For redirects, prefer the Response created event (kernel.response). For route-based logic that does not modify the response, the Controller found event (kernel.controller) is a safe choice.

Common patterns

Redirect based on a route

  1. Event: Response created
  2. Condition: Route match — compare to the route name, e.g. entity.taxonomy_term.canonical
  3. Action: Redirect to URL

This pattern works reliably with all caches enabled, for both anonymous and authenticated users.

Redirect and display a status message

  1. Event: Response created
  2. Condition: Route match
  3. Action: Display a message (e.g. using the Drupal messenger)
  4. Action: Redirect to URL

Note

Status messages are stored in the user's session. For anonymous users without a session, messages set before a redirect will be lost. This is standard Drupal behaviour and not specific to ECA.

Inspect or modify the response

  1. Event: Response created
  2. Action: Set headers — add or modify response headers such as Cache-Control, X-Robots-Tag, or custom headers.
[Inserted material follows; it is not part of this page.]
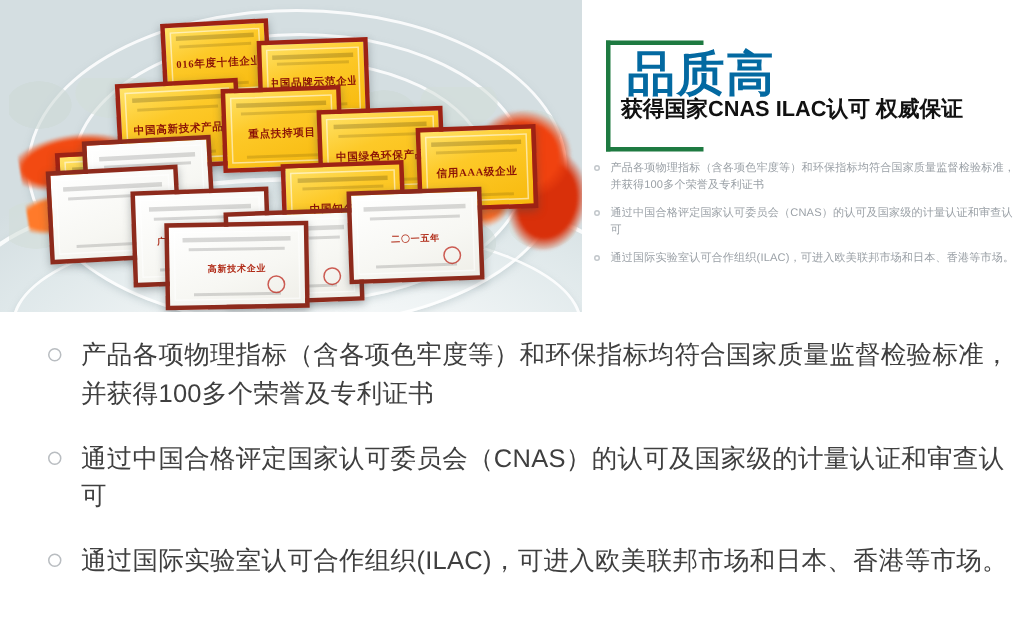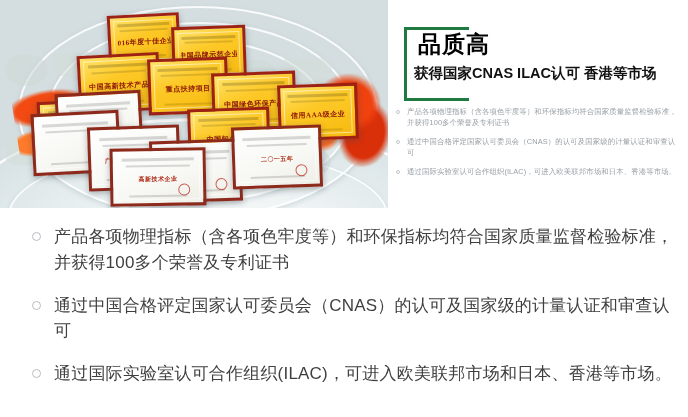"品质高" .brand-title { color: #000000 -> #0369a1; font-size: 23px -> 32px }
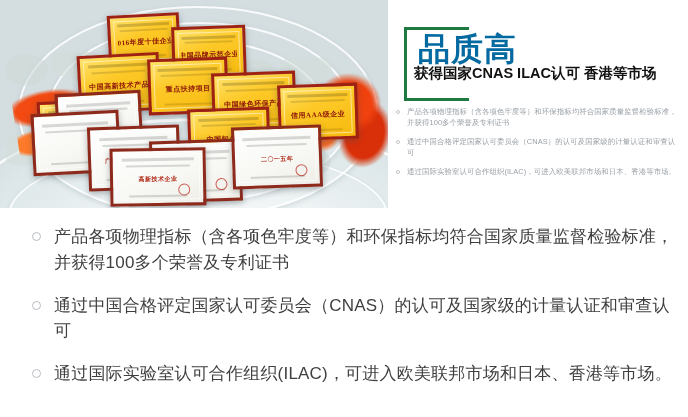"获得国家CNAS ILAC认可 香港等市场" div.brand-sub { text: 香港等市场 -> 权威保证 }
React to a specific route without modifying the response

  1. Event: Controller found to handle request
  2. Condition: Route match
  3. Action: any action that does not depend on the response object (e.g. logging, setting tokens, triggering custom events)

See the library model Route test for a working example.

Why "View Content Entity" is not the right event for redirects

The View Content Entity event might seem like the natural choice when you want to react to a user visiting a node or taxonomy term page. However, this event fires whenever the entity is rendered, which can happen multiple times per request (e.g. in views, blocks, or embedded references) and is not limited to the canonical page of that entity.

Additionally, because this event fires during the rendering phase, any redirect action triggered by it is processed too late — the response may already be cached by the Dynamic Page Cache, causing the redirect to work only on the first uncached request.

Use the Response created or Controller found events instead, combined with a Route match condition to target the correct page.